**TASK DESCRIPTION:**
Every line from the one holding "42%; text-align: right;" through the last line of the records must be retyped exactly, and no other line or picture may appear in the copy.

THE DATA Start Marker

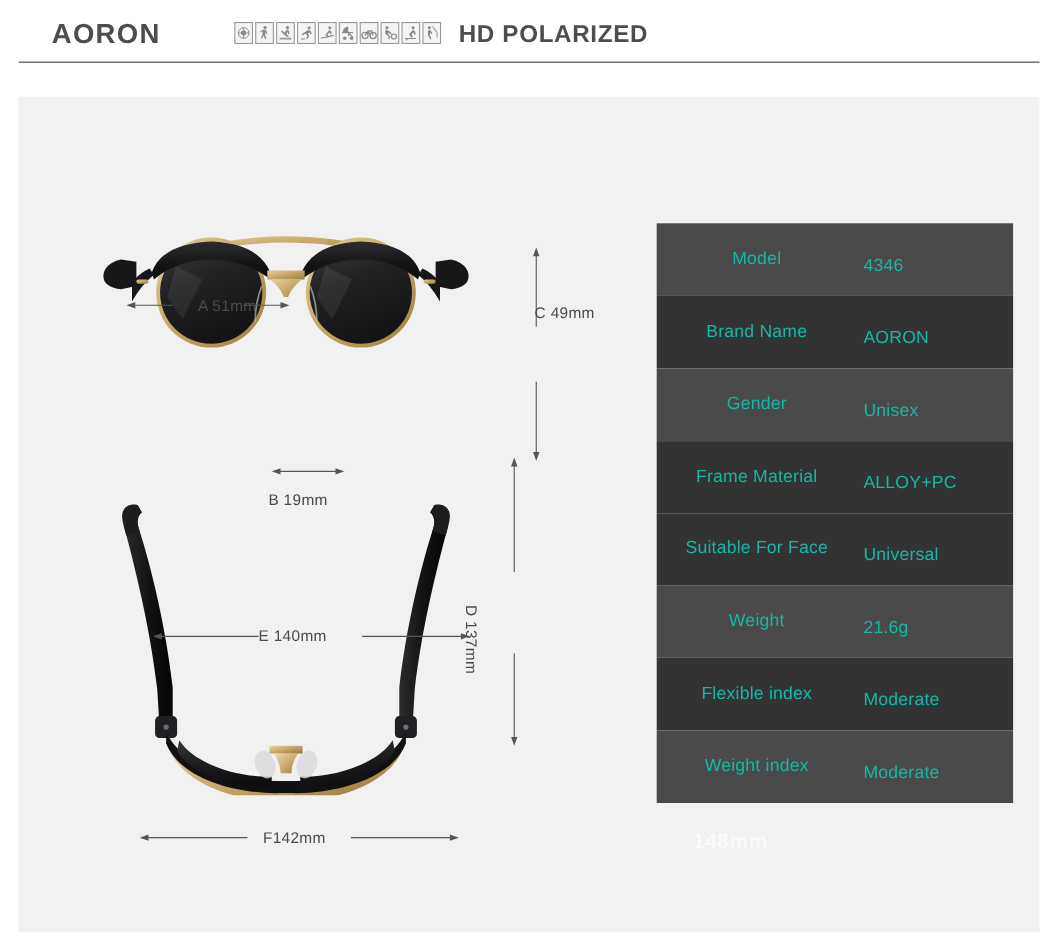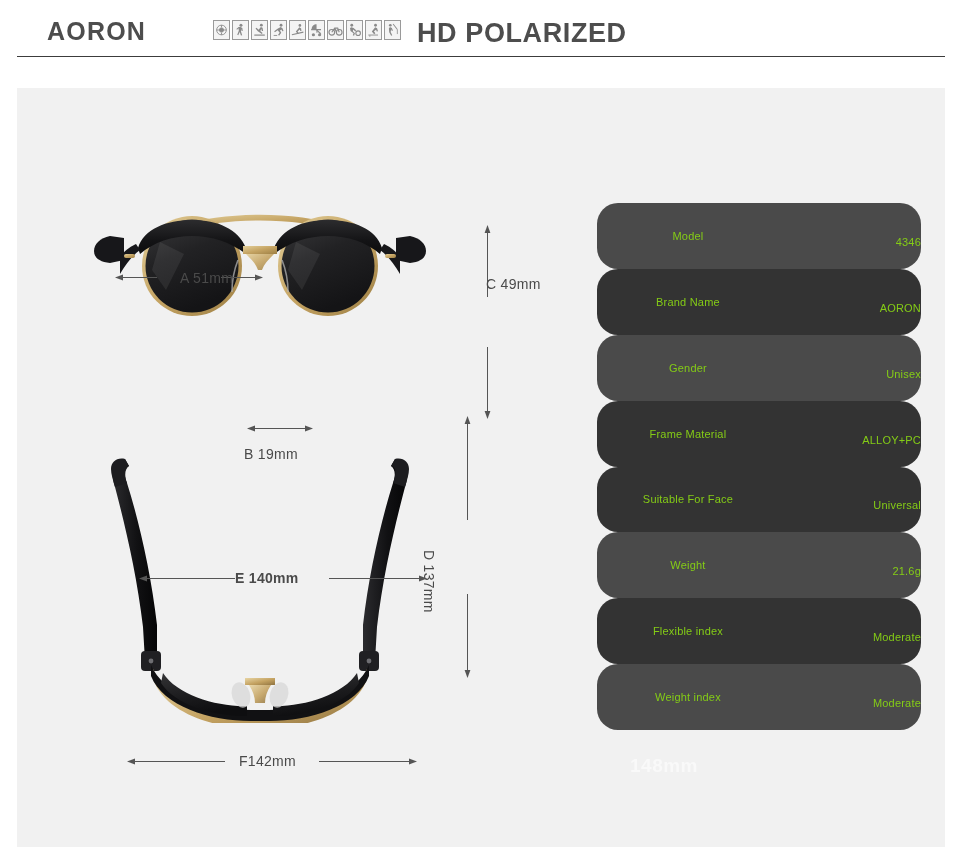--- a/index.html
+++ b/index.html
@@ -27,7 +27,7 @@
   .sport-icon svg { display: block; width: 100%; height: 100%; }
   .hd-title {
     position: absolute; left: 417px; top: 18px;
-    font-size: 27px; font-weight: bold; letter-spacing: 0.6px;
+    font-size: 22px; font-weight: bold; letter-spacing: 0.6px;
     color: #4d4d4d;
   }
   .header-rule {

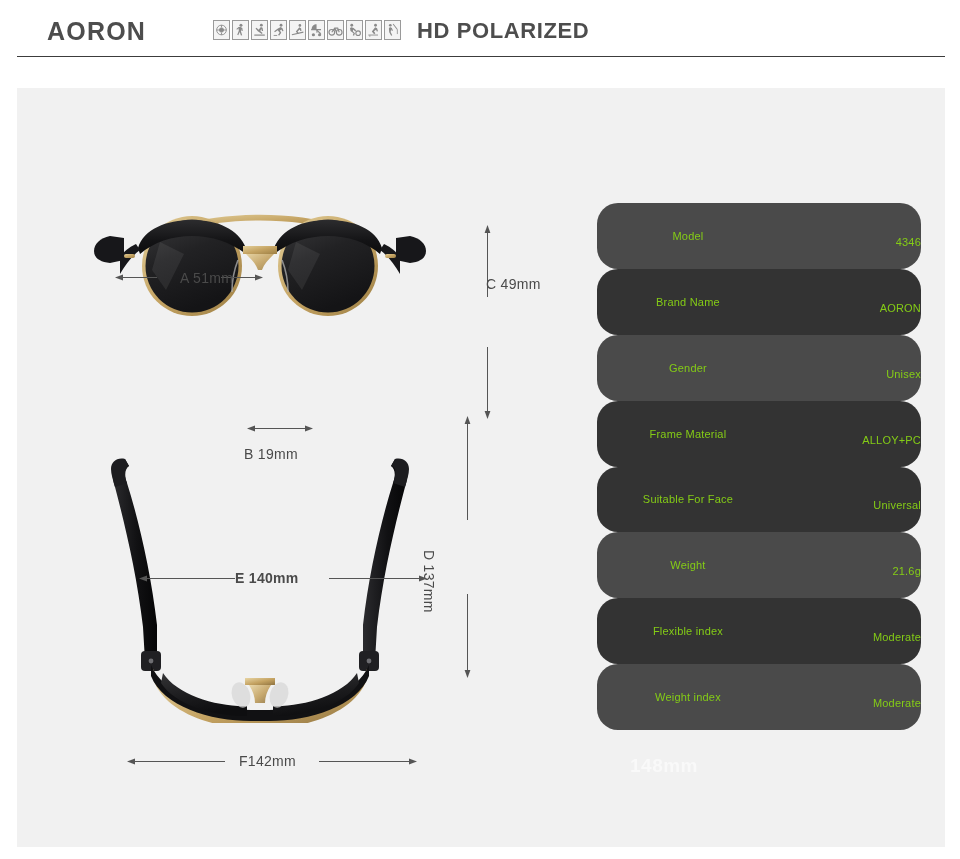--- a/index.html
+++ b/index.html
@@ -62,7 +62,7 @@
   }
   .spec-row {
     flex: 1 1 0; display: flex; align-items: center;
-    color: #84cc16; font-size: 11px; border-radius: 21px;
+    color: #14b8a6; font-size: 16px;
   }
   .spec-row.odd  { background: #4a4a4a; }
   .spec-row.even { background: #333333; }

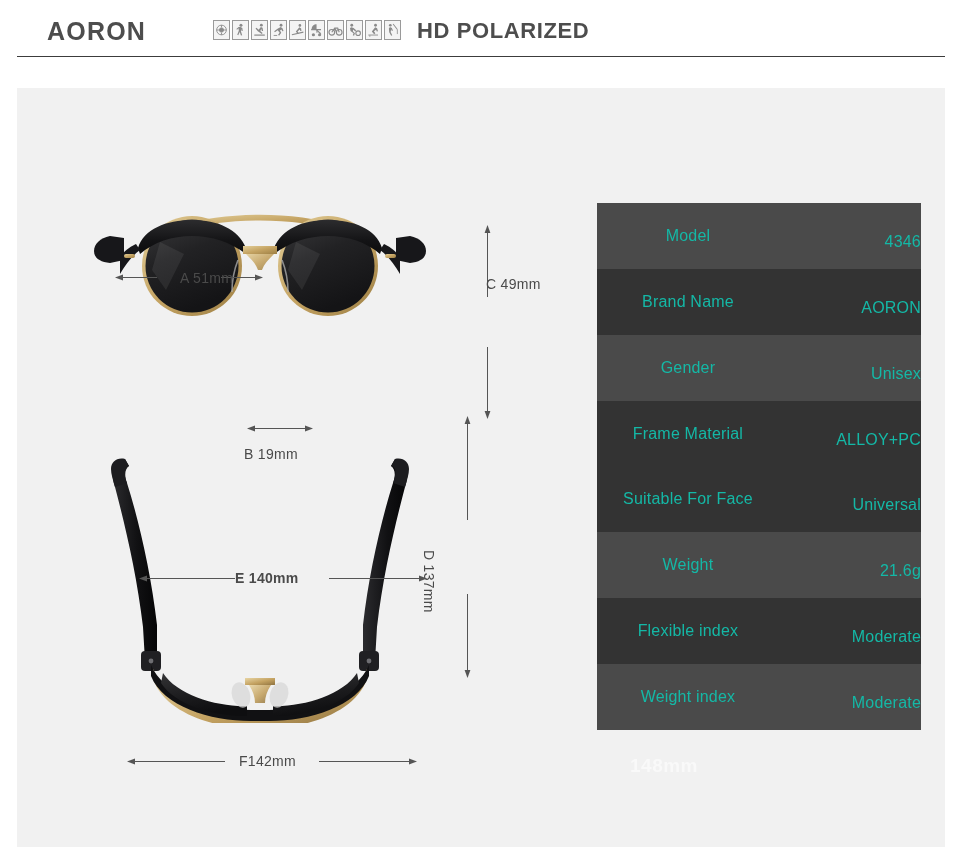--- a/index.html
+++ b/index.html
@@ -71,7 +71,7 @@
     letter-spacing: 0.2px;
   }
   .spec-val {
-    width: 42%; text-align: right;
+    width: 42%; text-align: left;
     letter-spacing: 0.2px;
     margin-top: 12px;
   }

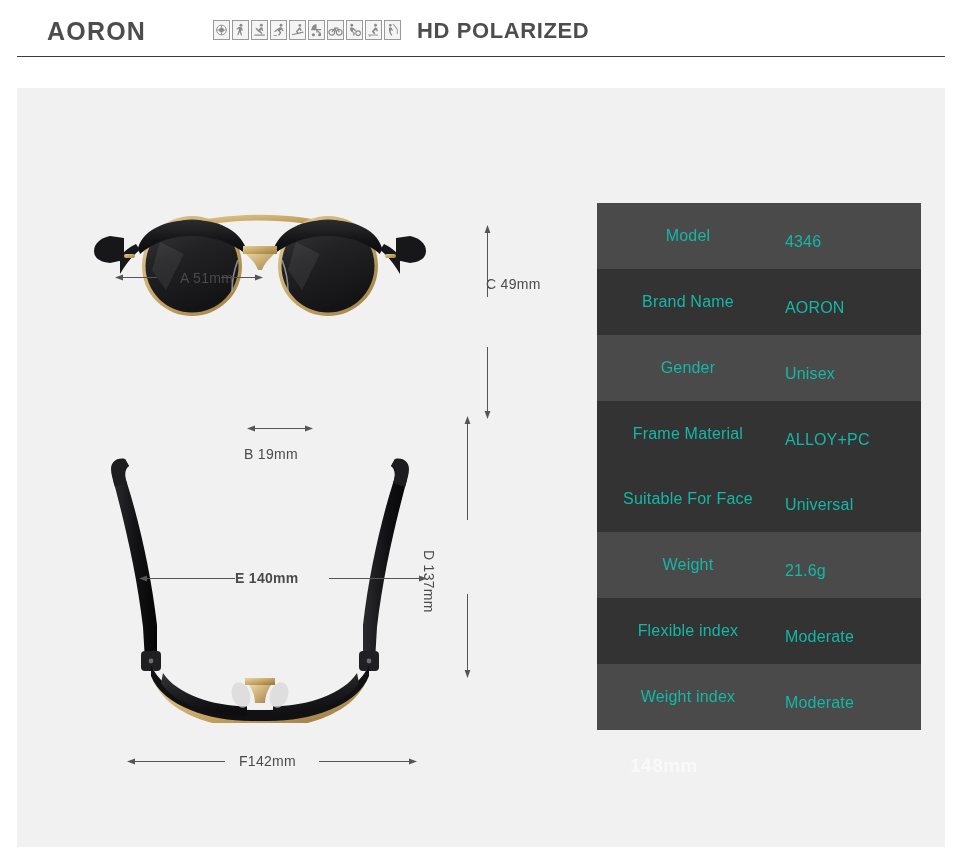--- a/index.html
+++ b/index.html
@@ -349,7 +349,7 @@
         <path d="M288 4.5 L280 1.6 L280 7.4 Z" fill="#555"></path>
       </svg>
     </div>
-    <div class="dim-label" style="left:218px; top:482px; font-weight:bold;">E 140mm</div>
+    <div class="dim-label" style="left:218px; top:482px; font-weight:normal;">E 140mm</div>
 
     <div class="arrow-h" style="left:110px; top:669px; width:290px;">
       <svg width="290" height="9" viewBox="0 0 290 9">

THE DATA End Marker

**RESULT OF THE TASK:**
-    width: 42%; text-align: right;
+    width: 42%; text-align: left;
     letter-spacing: 0.2px;
     margin-top: 12px;
   }

--- a/index.html
+++ b/index.html
@@ -349,7 +349,7 @@
         <path d="M288 4.5 L280 1.6 L280 7.4 Z" fill="#555"></path>
       </svg>
     </div>
-    <div class="dim-label" style="left:218px; top:482px; font-weight:bold;">E 140mm</div>
+    <div class="dim-label" style="left:218px; top:482px; font-weight:normal;">E 140mm</div>
 
     <div class="arrow-h" style="left:110px; top:669px; width:290px;">
       <svg width="290" height="9" viewBox="0 0 290 9">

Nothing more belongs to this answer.